Gardiner opens with a strikingly dramatic funeral march for chorus, winds, and timpani -- Begrabnigesang, Op. 13 -- that was the first effort of a brilliant 25-year-old to set chorus and orchestra together. I had never heard of it, much less listened to it, but Brahms has discovered the same stern, uplifting Protestant tone that would characterize the German Requiem. Wit's account is slower, more solemn, and a bit ordinary by comparison; it misses the underlying drama of death that haunted Brahms. The Ave Maria Op. 12 that came before Begrabnisgesang isn't a breakthrough work but a pleasant-sounding hymn for women's chorus that shows the young composer's talent nonetheless.
Wit's generous program of six choral works proceeds chronologically and ends with two pieces I've never encountered in the concert hall, Nanie Op. 82 and Gesang der Parzen Op. 89, both so fully mature that they bear close listening, and reward it. Nanie is a lementation for the dead, specifically a friend of Brahms's, and even though I wouldn't choose to sit and listen to an hour's worth of Brahms in sorrow, his intertwining voices and intense emotion here really do make one think of Scheutz and Bach. Wit's fully committed reading is one of the best things, and perhaps the very best, on the disc. Gardiner is again a direct rival, with better playing, singing, and sound. But all of his recent Brahms choral work, excepting the Requiem, come as fillers to his unlistenable (to me) HIP-style Brahms symphonies. One gets smoother, more assured performance style (non-HIP) in a choral collection on Decca with Blomstedt and the San Francisco Sym., but the chorus is distant and a little woolly.
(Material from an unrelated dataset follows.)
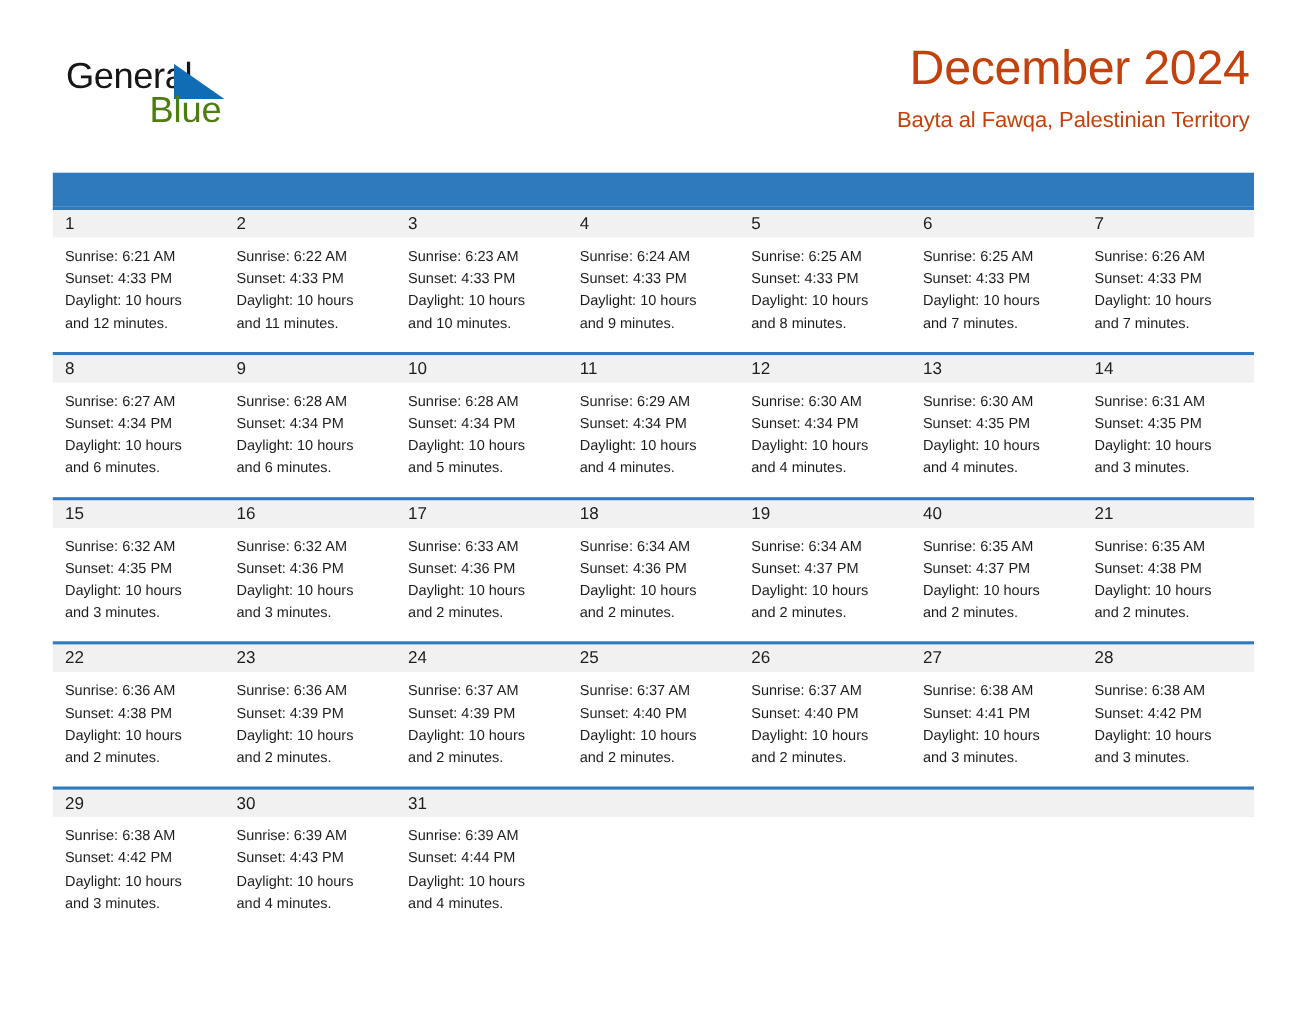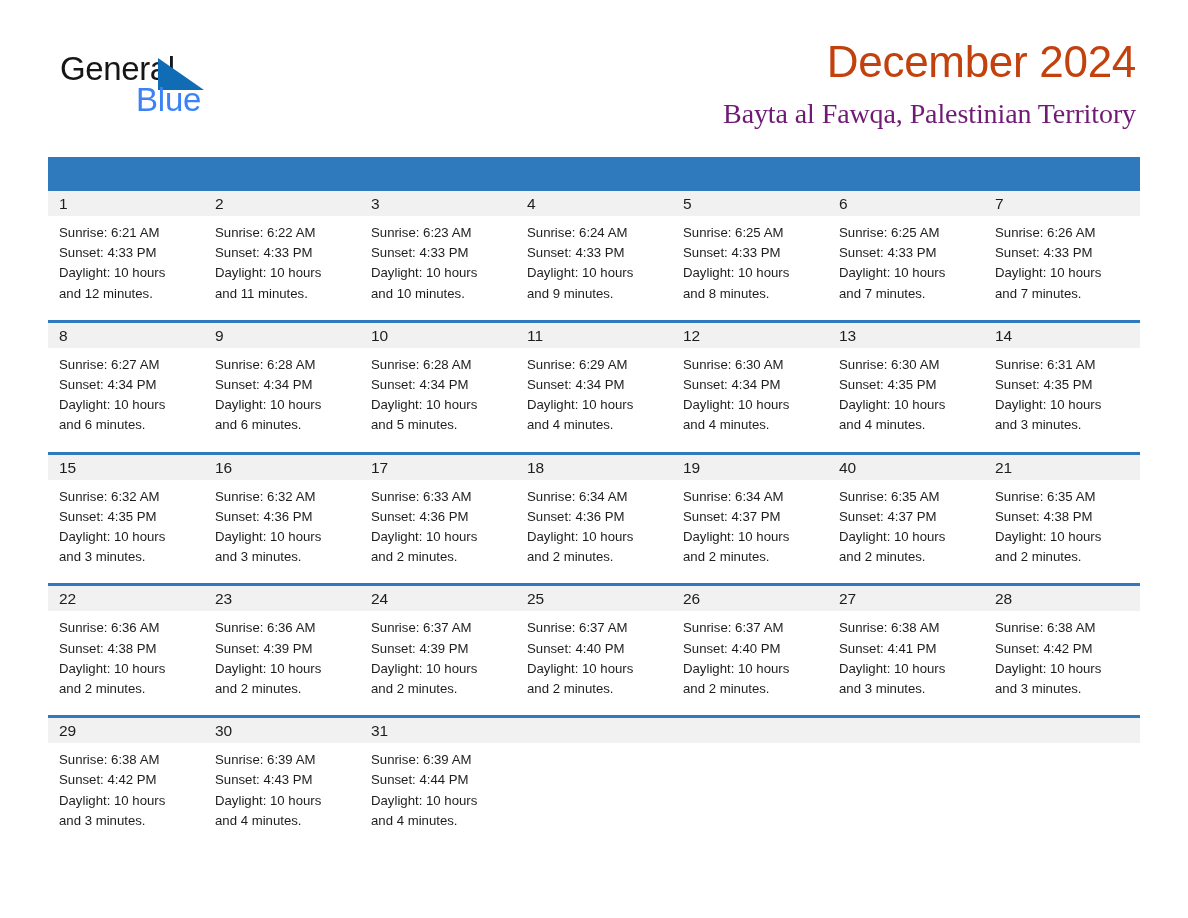"Blue" .logo-blue { color: #3b82f6 -> #4d7c0f }
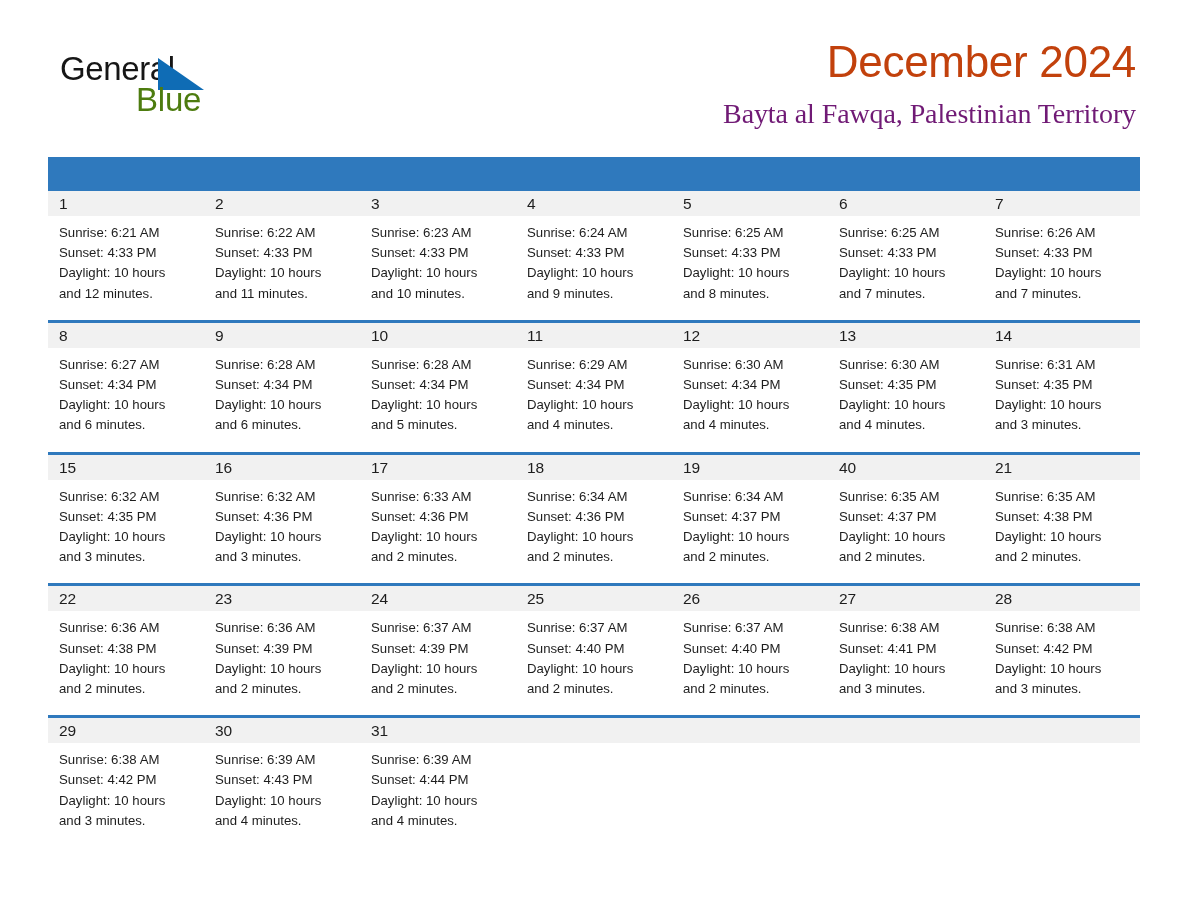"Bayta al Fawqa, Palestinian Territory" .location-title { color: #701a75 -> #c2410c; font-family: Liberation Serif, serif -> none; font-size: 28px -> 20px }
Gesang der Parzen (Song of the Fates), based like the alto Rhapsody on Goethe, is derived from the poet's neoclassical drama, Iphigenia on Tauris. It is forceful and far more dramatized than the preceding pieces, especially in wit's sharply contoured reading, which bests Blomstedt's. His chorus, smaller and more intimate-sounding, is also better. Gardiner comes out first again, however, with even more drama and force. His Monteverdi Choir has risen to an all but unsurpassed level of ensemble, flexibility, and intonation. The fastest account is a striking one under Sinopoli with the Czech Phil., now decades old; it always suffered from thin, edgy sound.
On balance, Wit's collection has to be considered a good addition to the discography of Brahms choral works, and leaving aside Blomstedt, almost every rival since Sinopoli's erratic survey for DG consists of fillers for symphonies. Wit's two strongest readings are the Nanie and Gesang der Parzen, while there's not much to admire about the Alto Rhapsody and Schicksalslied unless you completely ignore past great recordings. My rating is an average, therefore.